■ RECORDS ■
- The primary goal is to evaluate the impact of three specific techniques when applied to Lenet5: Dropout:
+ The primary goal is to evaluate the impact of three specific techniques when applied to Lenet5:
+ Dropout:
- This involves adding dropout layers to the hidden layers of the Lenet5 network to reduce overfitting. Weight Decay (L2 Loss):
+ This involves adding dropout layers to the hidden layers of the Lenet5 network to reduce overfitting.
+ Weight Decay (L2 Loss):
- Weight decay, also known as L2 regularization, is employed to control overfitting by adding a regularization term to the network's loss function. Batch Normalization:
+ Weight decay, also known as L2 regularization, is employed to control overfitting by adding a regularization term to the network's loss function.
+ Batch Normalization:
* * *
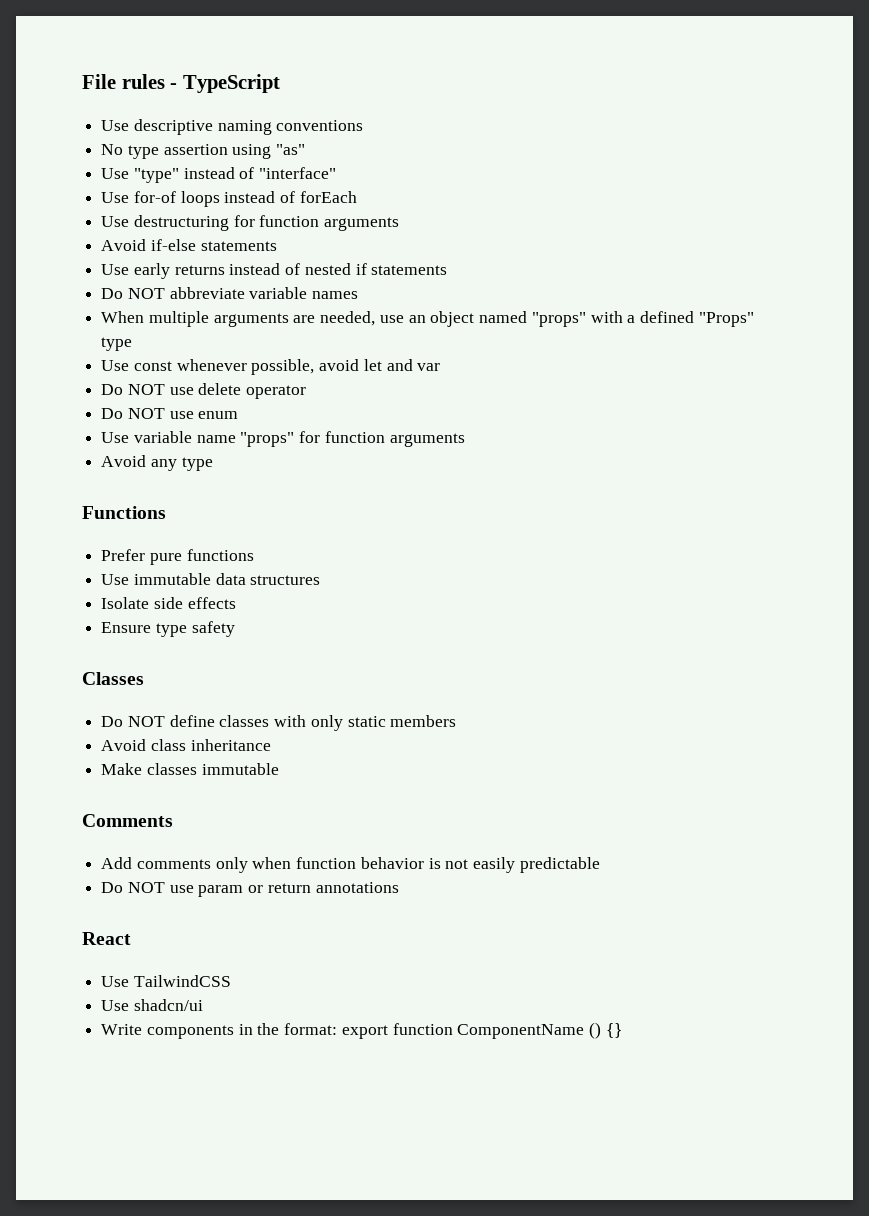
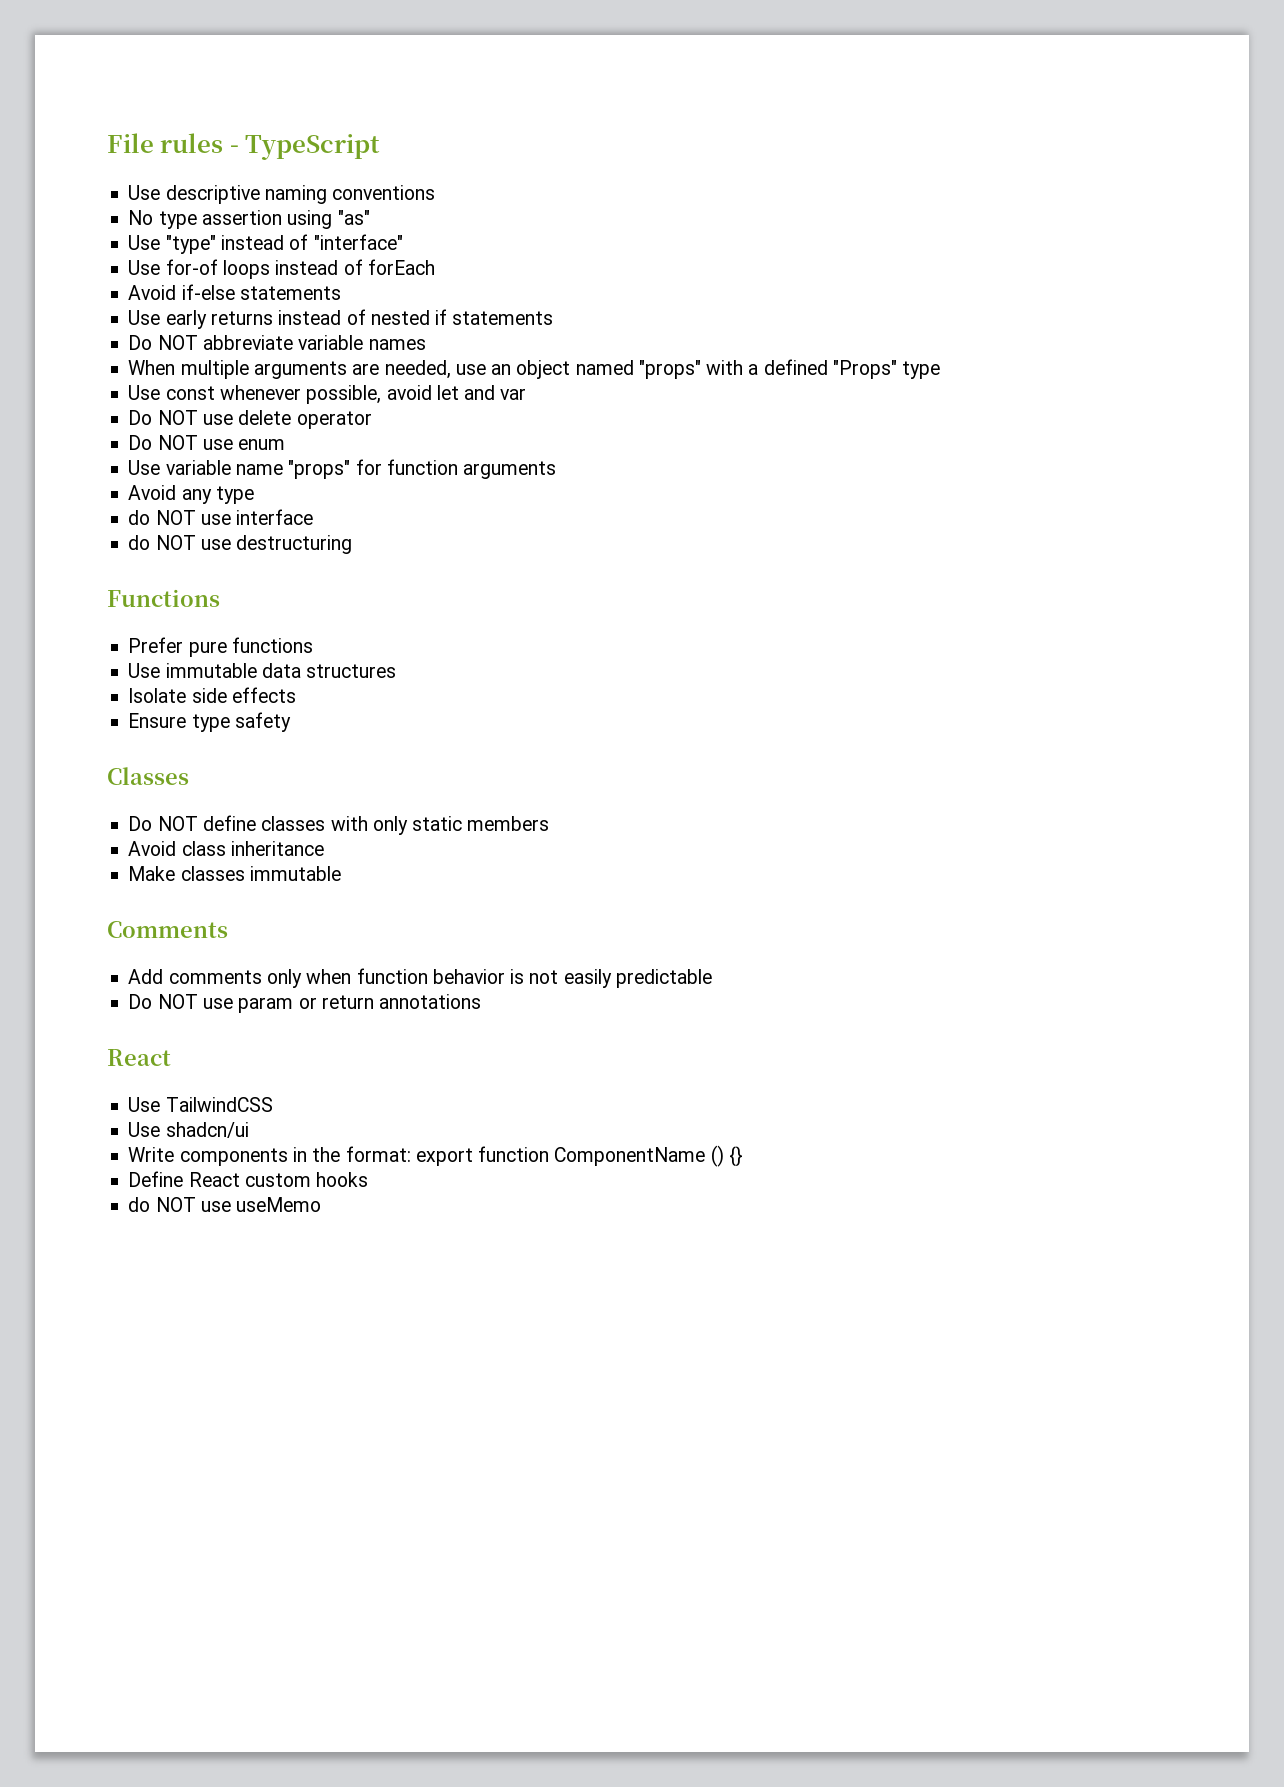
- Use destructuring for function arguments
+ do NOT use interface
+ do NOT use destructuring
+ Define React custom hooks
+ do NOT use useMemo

■ WHAT IS REQUIRED ■
Scan the listing and copy every line where the string "term" shows up.

■ ANSWER ■
- Weight decay, also known as L2 regularization, is employed to control overfitting by adding a regularization term to the network's loss function. Batch Normalization:
+ Weight decay, also known as L2 regularization, is employed to control overfitting by adding a regularization term to the network's loss function.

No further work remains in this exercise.